Das Erstgericht hatte in seinem Beschluss, mit dem es für den Betroffenen einen gerichtlichen Erwachsenenvertreter bestellte, festgestellt, dass bei diesem eine vaskuläre Demenz aufgrund einer chronischen Durchblutungsstörung seines Gehirns besteht. Er zeigt demnach teilweise deutliche kognitive Defizite, ist zeitlich nur zum Teil orientiert und weist Störungen des autobiografischen Gedächtnisses und des Namensgedächtnisses sowie seiner Merk- und Konzentrationsfähigkeit auf. Seine Fähigkeit zum vorausschauenden Denken, Planen und Handeln sowie zur Fehlerkorrektur sind stark beeinträchtigt, ebenso seine Entscheidungsfähigkeit. Aufgrund seiner Demenz ist der Betroffene bei der selbstständigen Erledigung seiner Angelegenheiten zunehmend überfordert.
Dass der Betroffene des Gebrauchs der Vernunft gänzlich beraubt und daher offensichtlich nicht in der Lage wäre, den Zweck und das Wesen einer erteilten (Prozess-)Vollmacht zumindest in Grundzügen zu erfassen, kann diesen Feststellungen nicht entnommen werden. Aus dem im Bestellungsverfahren eingeholten medizinischen Sachverständigengutachten ergibt sich vielmehr, dass der Betroffene bei der Untersuchung durch den Sachverständigen bewusstseinsklar war, er dem Gespräch mit diesem folgen konnte, grundsätzlich adäquate Antworten gab und keine akuten psychotischen Symptome mit inhaltlichen und formalen Denkstörungen bestanden. Der Sachverständige legte in seinem Gutachten auch ausdrücklich dar, dass der Betroffene die Bedeutung und Folgen einer Bevollmächtigung zumindest in Grundzügen verstehen kann. Dass er den Betroffenen im Ergebnis dennoch als nicht „vollmachtsfähig“ ansah (worauf das Rekursgericht seine Entscheidung stützte), muss vor dem Hintergrund gesehen werden, dass der Gutachtensauftrag nur die Beurteilung der Fähigkeit des Betroffenen zur Errichtung einer Vorsorgevollmacht – und nicht auch die hier vorzunehmende Beurteilung eines Mindestmaßes an Einsichtsfähigkeit in das „allgemeine“ Wesen einer Vollmacht – umfasste.

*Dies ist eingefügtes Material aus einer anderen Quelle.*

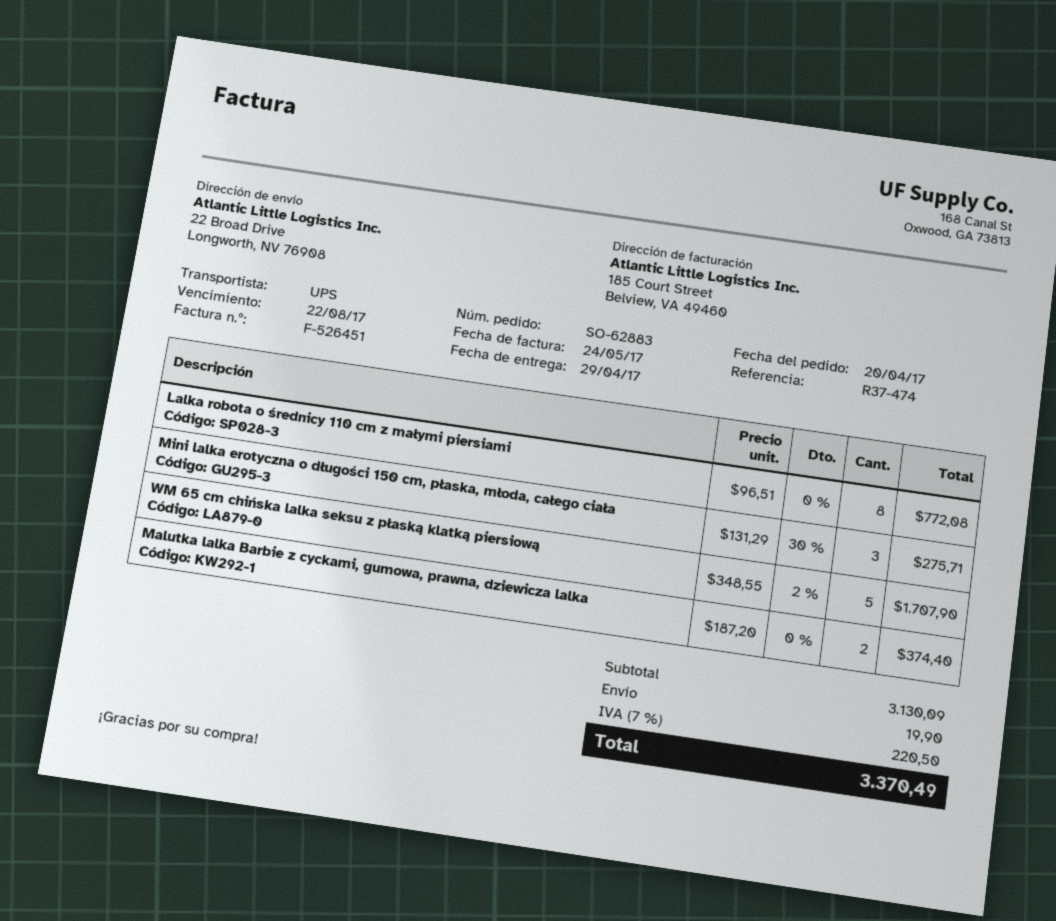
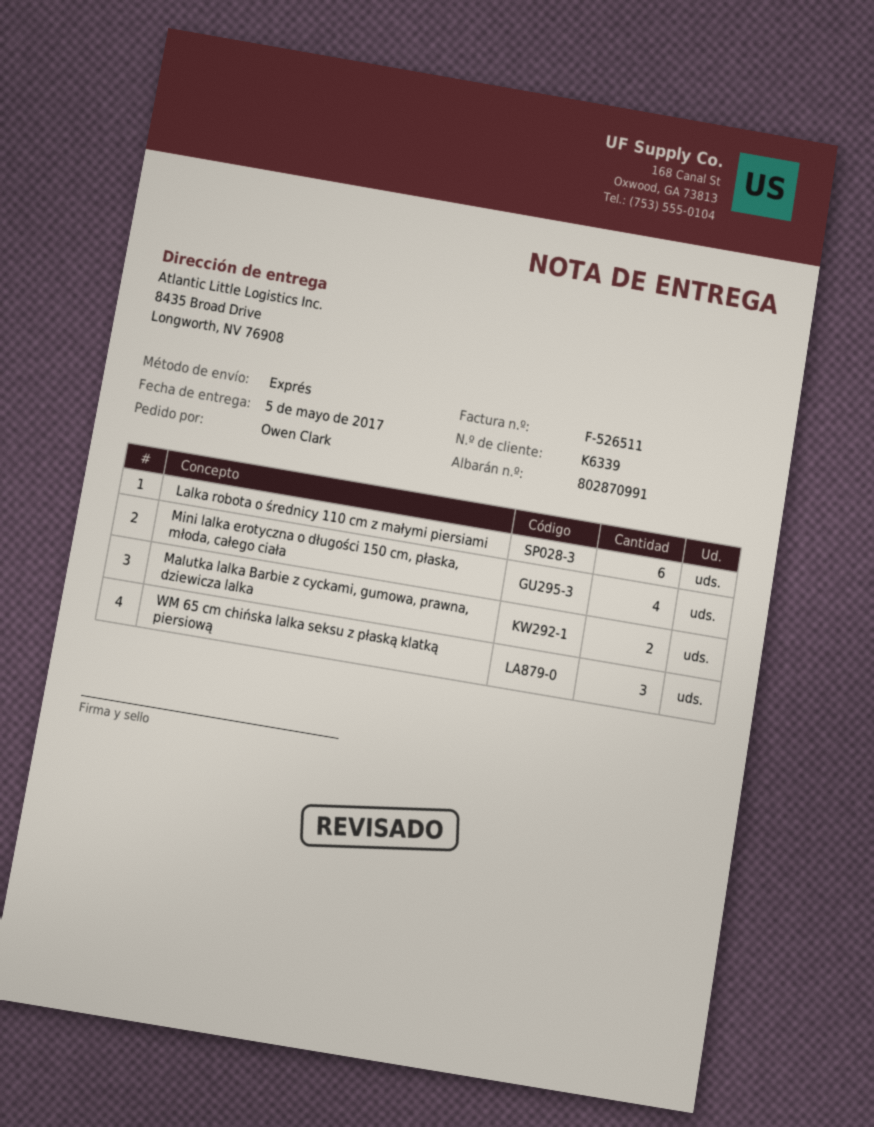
delivery date: 2017-04-29 -> 2017-05-05
invoice number: F-526451 -> F-526511
shipping method: UPS -> express
ship to: 22 Broad Drive, Longworth, NV 76908 -> 8435 Broad Drive, Longworth, NV 76908
Lalka robota o średnicy 110 cm z małymi piersiami: 8 -> 6
Mini lalka erotyczna o długości 150 cm, płaska, młoda, całego ciała: 3 -> 4
WM 65 cm chińska lalka seksu z płaską klatką piersiową: 5 -> 3

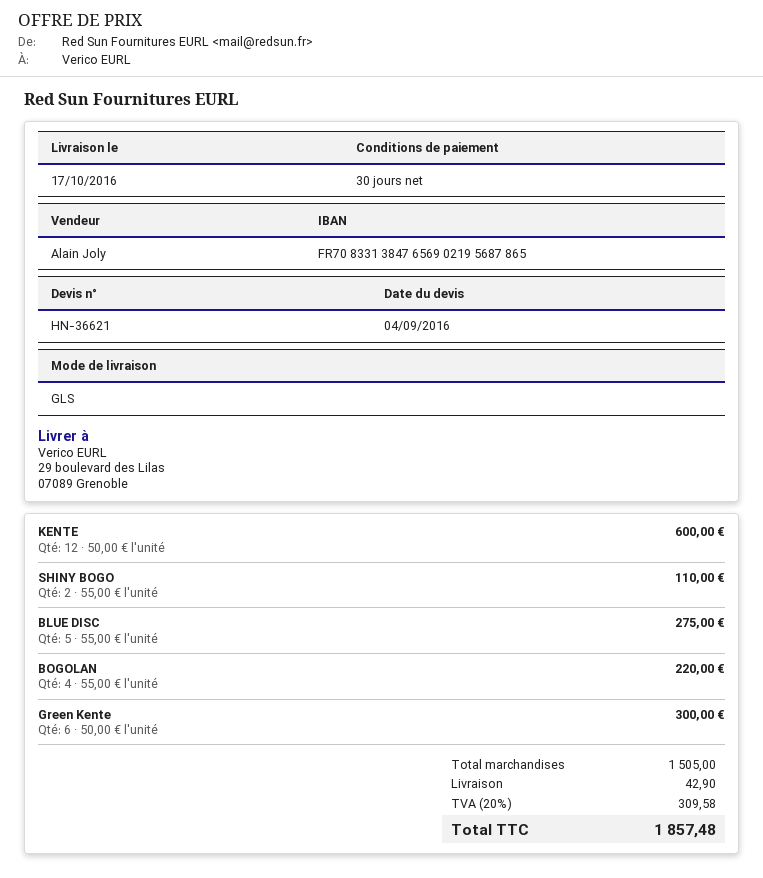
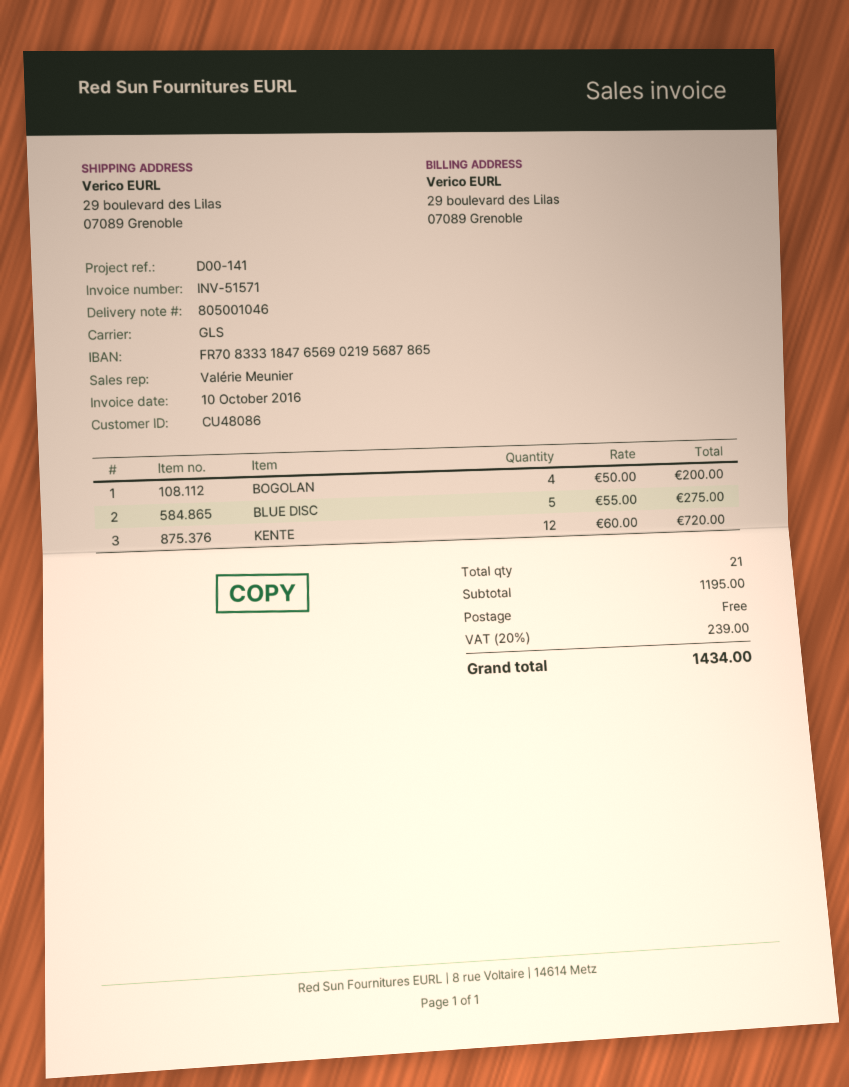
sales rep: Alain Joly -> Valérie Meunier
bank account: FR7083313847656902195687865 -> FR7083331847656902195687865
KENTE: 12 x 50.00 = 600.00 -> 12 x 60.00 = 720.00
SHINY BOGO: 2 x 55.00 = 110.00 -> none
BOGOLAN: 4 x 55.00 = 220.00 -> 4 x 50.00 = 200.00
Green Kente: 6 x 50.00 = 300.00 -> none
subtotal: 1505.00 -> 1195.00
shipping: 42.90 -> 0.00
tax: 20% = 309.58 -> 20% = 239.00
total: 1857.48 -> 1434.00

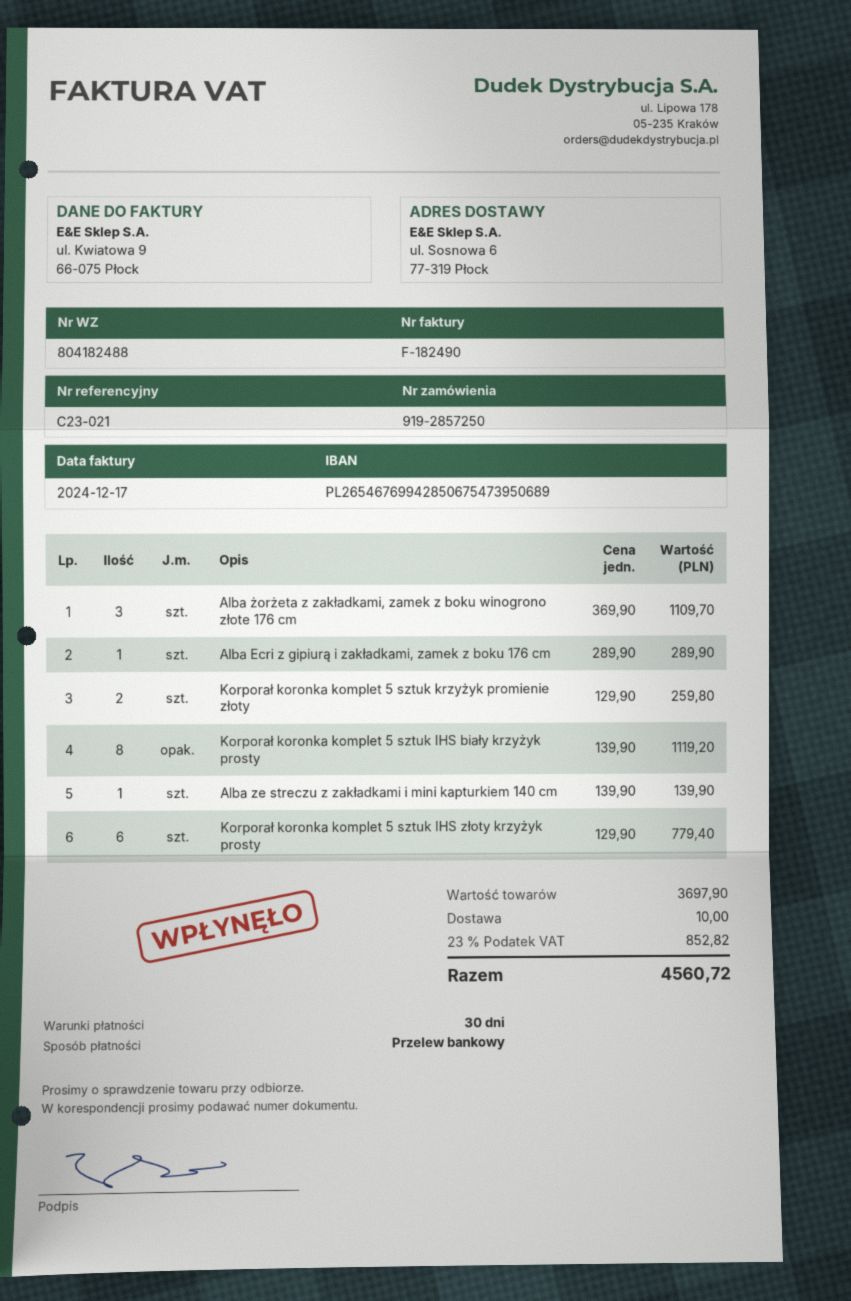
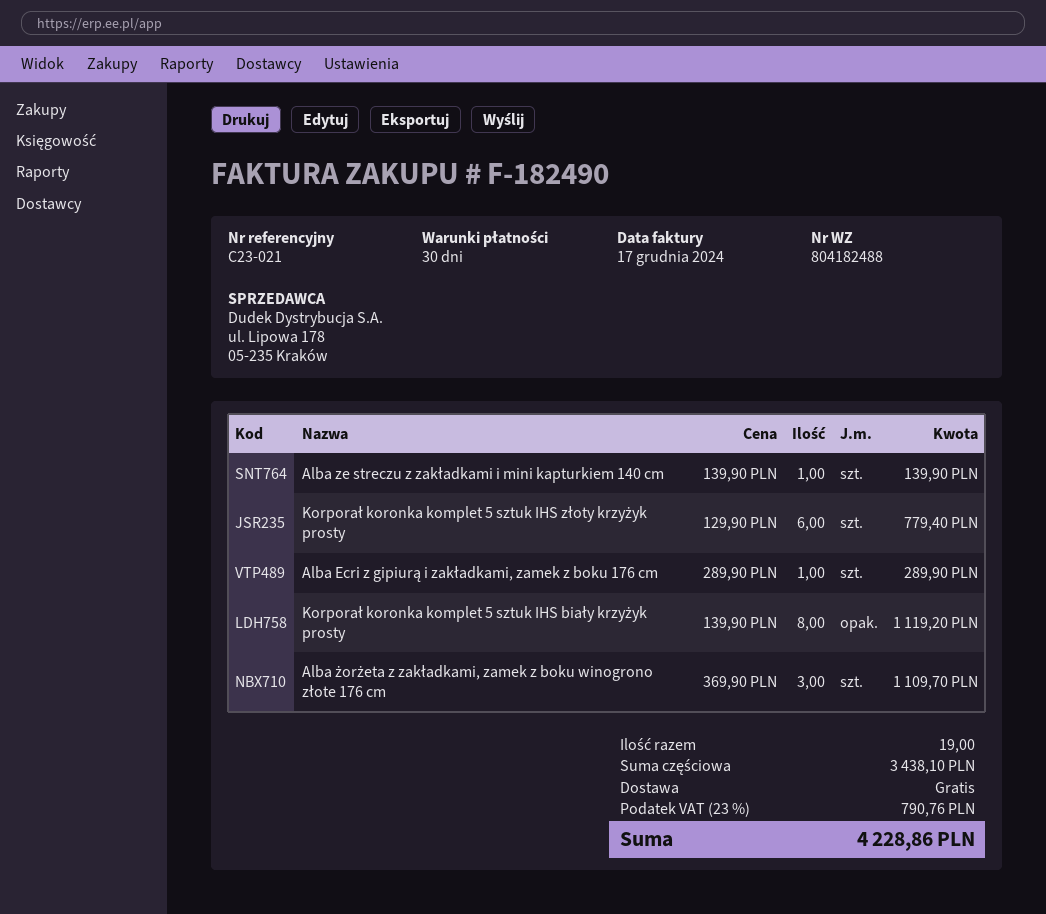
Korporał koronka komplet 5 sztuk krzyżyk promienie złoty: 2 x 129.90 = 259.80 -> none
subtotal: 3697.90 -> 3438.10
shipping: 10.00 -> 0.00
tax: 23% = 852.82 -> 23% = 790.76
total: 4560.72 -> 4228.86

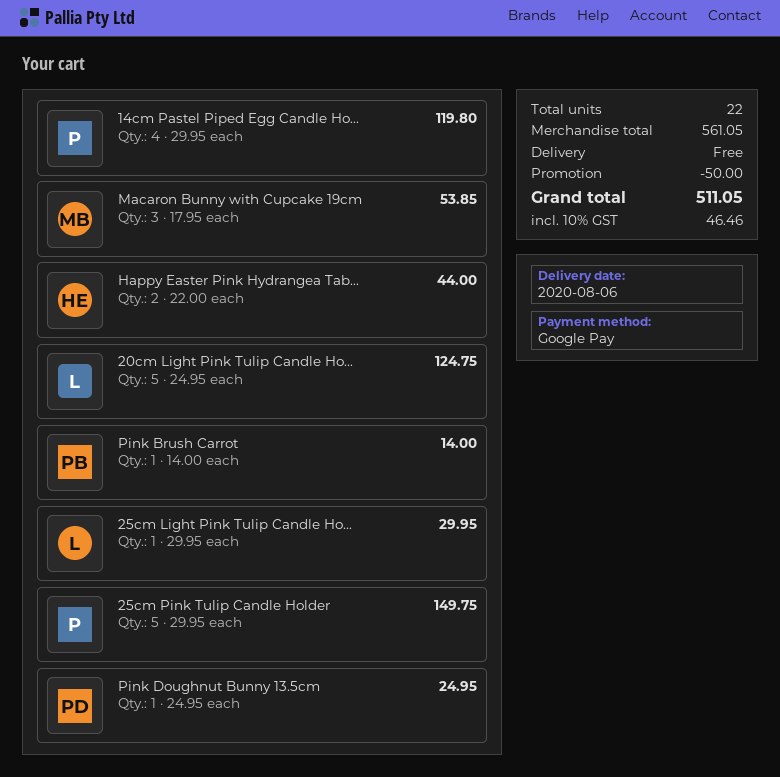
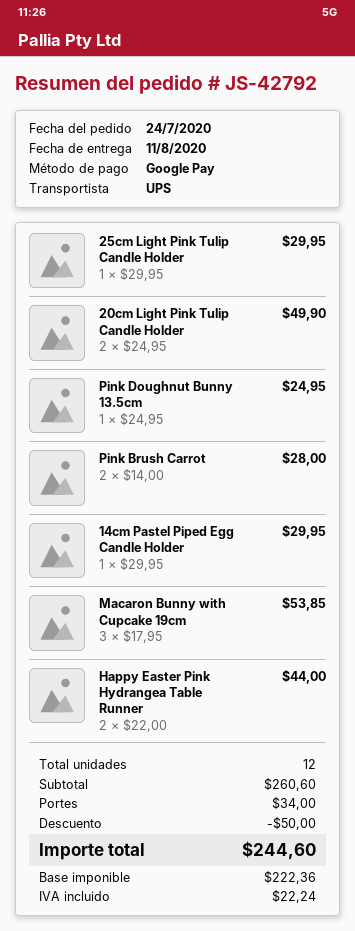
delivery date: 2020-08-06 -> 2020-08-11
14cm Pastel Piped Egg Candle Ho...: 4 x 29.95 = 119.80 -> 1 x 29.95 = 29.95
20cm Light Pink Tulip Candle Ho...: 5 x 24.95 = 124.75 -> 2 x 24.95 = 49.90
Pink Brush Carrot: 1 x 14.00 = 14.00 -> 2 x 14.00 = 28.00
25cm Pink Tulip Candle Holder: 5 x 29.95 = 149.75 -> none
total quantity: 22 -> 12
subtotal: 561.05 -> 260.60
shipping: 0.00 -> 34.00
tax: 46.46 -> 22.24
total: 511.05 -> 244.60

Zusammengefasst ging das Rekursgericht somit zu Unrecht von einer offenkundigen Unfähigkeit des Betroffenen aus, den Zweck der Erteilung der Vollmacht an seinen Rechtsvertreter zumindest in Grundzügen zu erkennen. Der angefochtene Beschluss ist daher aufzuheben und dem Rekursgericht eine Entscheidung über das Rechtsmittel des Betroffenen unter Abstandnahme vom angezogenen Zurückweisungsgrund aufzutragen.